The MR-III is a suture retention device manufactured from polyester suture, polyacetal bar, stainless steel needle and a plastic handle.

AI/ML Overview

The provided text is a 510(k) summary for the MR-III Suture Retention Device. It does not contain information about acceptance criteria, device performance metrics, or details of a study used to prove the device meets acceptance criteria. The document primarily focuses on the administrative aspects of a 510(k) submission, including company contact, device description, predicate devices, and intended use as well as the FDA's decision letter. Studies proving performance are not part of the 510(k) Summary. Therefore, I cannot generate the requested table and study details from the provided input.
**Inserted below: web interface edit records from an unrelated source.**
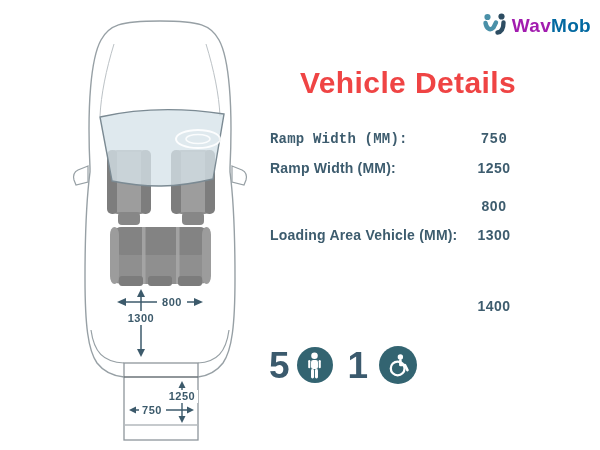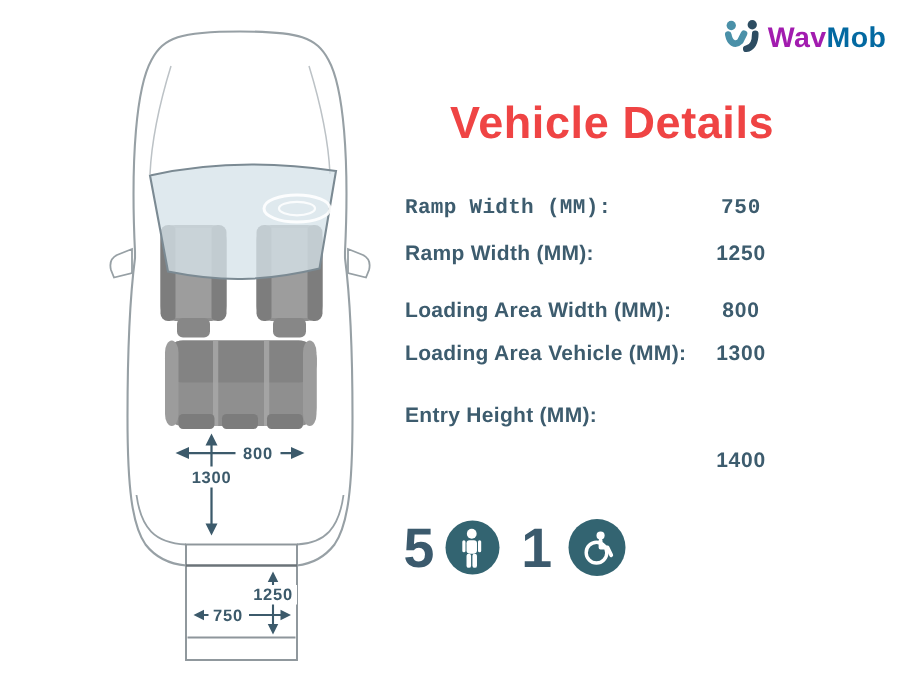--- a/index.html
+++ b/index.html
@@ -154,7 +154,6 @@
     <span class="spec-value">1250</span>
   </div>
   <div class="spec-row r3">
-    <span class="spec-label">Loading Area Width (MM):</span>
     <span class="spec-value">800</span>
   </div>
   <div class="spec-row r4">

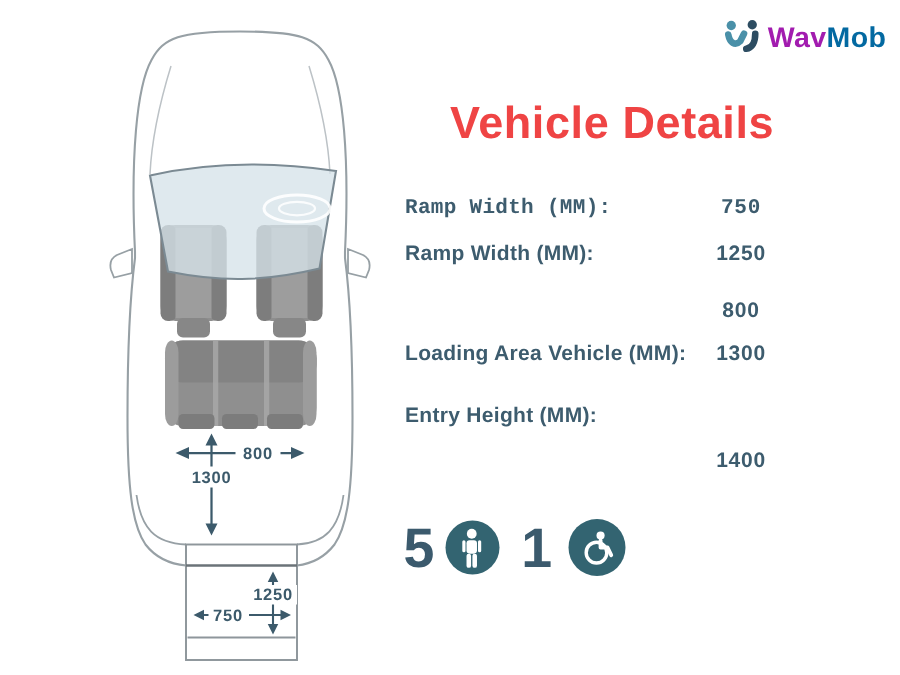--- a/index.html
+++ b/index.html
@@ -161,7 +161,6 @@
     <span class="spec-value">1300</span>
   </div>
   <div class="spec-row r5">
-    <span class="spec-label">Entry Height (MM):</span>
   </div>
   <div class="spec-row r6">
     <span class="spec-value">1400</span>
§ 878.5000 Nonabsorbable poly(ethylene terephthalate) surgical suture.

(a)
Identification. Nonabsorbable poly(ethylene terephthalate) surgical suture is a multifilament, nonabsorbable, sterile, flexible thread prepared from fibers of high molecular weight, long-chain, linear polyesters having recurrent aromatic rings as an integral component and is indicated for use in soft tissue approximation. The poly(ethylene terephthalate) surgical suture meets U.S.P. requirements as described in the U.S.P. Monograph for Nonabsorbable Surgical Sutures; it may be provided uncoated or coated; and it may be undyed or dyed with an appropriate FDA listed color additive. Also, the suture may be provided with or without a standard needle attached.(b)
Classification. Class II (special controls). The special control for this device is FDA's “Class II Special Controls Guidance Document: Surgical Sutures; Guidance for Industry and FDA.” See § 878.1(e) for the availability of this guidance document.